__EXERCISE INSTRUCTIONS__
Return all the entries exactly. No pictures.

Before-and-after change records
________
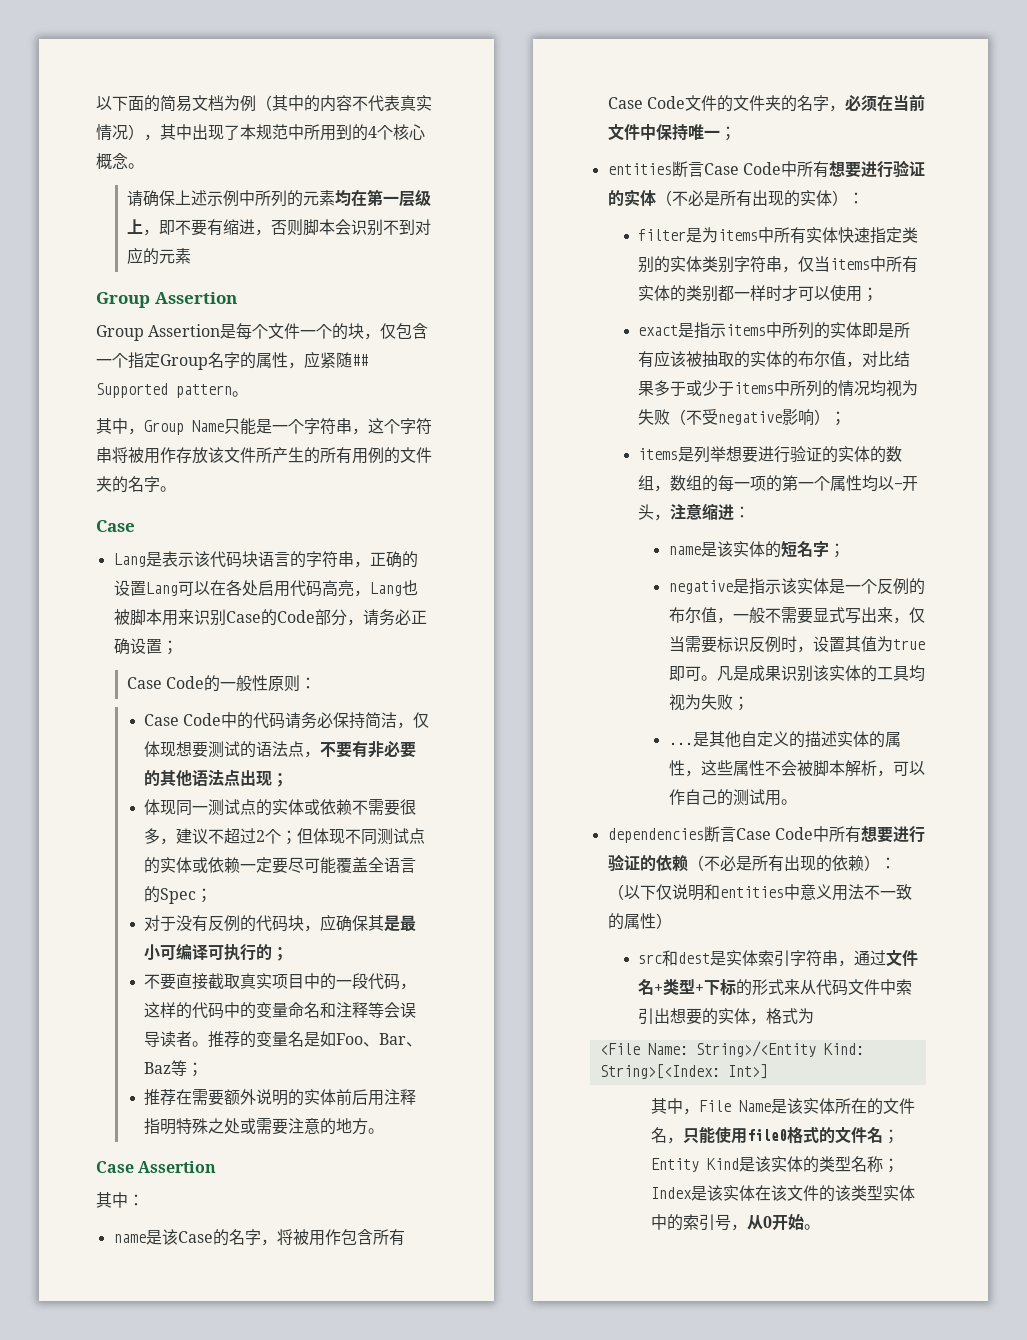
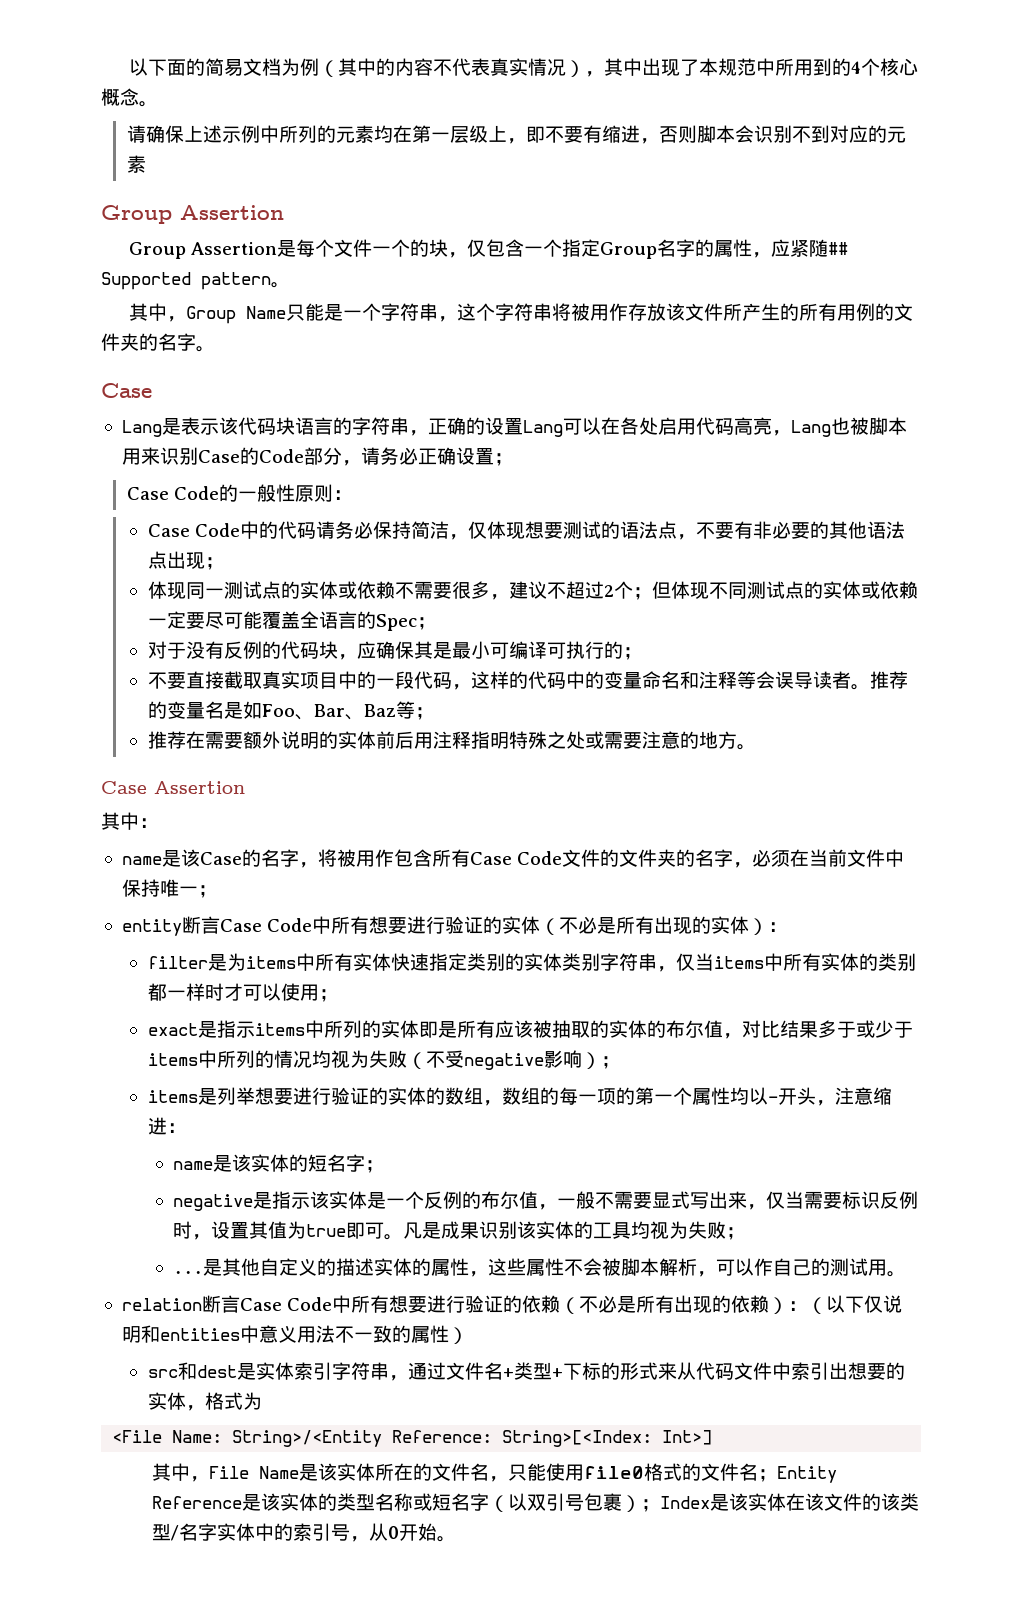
[607,163,672,175] entities -> [121,919,182,936] entity
[607,828,704,843] dependencies -> [121,1298,202,1311] relation
[823,1043,864,1055] Kind: -> [392,1430,493,1443] Reference:
[707,1158,740,1170] Kind -> [152,1496,243,1509] Reference
(884, 1164) none -> [413,1493,642,1512] 或短名字（以双引号包裹）
(884, 1193) none -> [171,1523,218,1541] /名字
________
__ANSWER SECTION__
[607,163,672,175] entities -> [121,919,182,936] entity
[607,828,704,843] dependencies -> [121,1298,202,1311] relation
[823,1043,864,1055] Kind: -> [392,1430,493,1443] Reference:
[707,1158,740,1170] Kind -> [152,1496,243,1509] Reference
(884, 1164) none -> [413,1493,642,1512] 或短名字（以双引号包裹）
(884, 1193) none -> [171,1523,218,1541] /名字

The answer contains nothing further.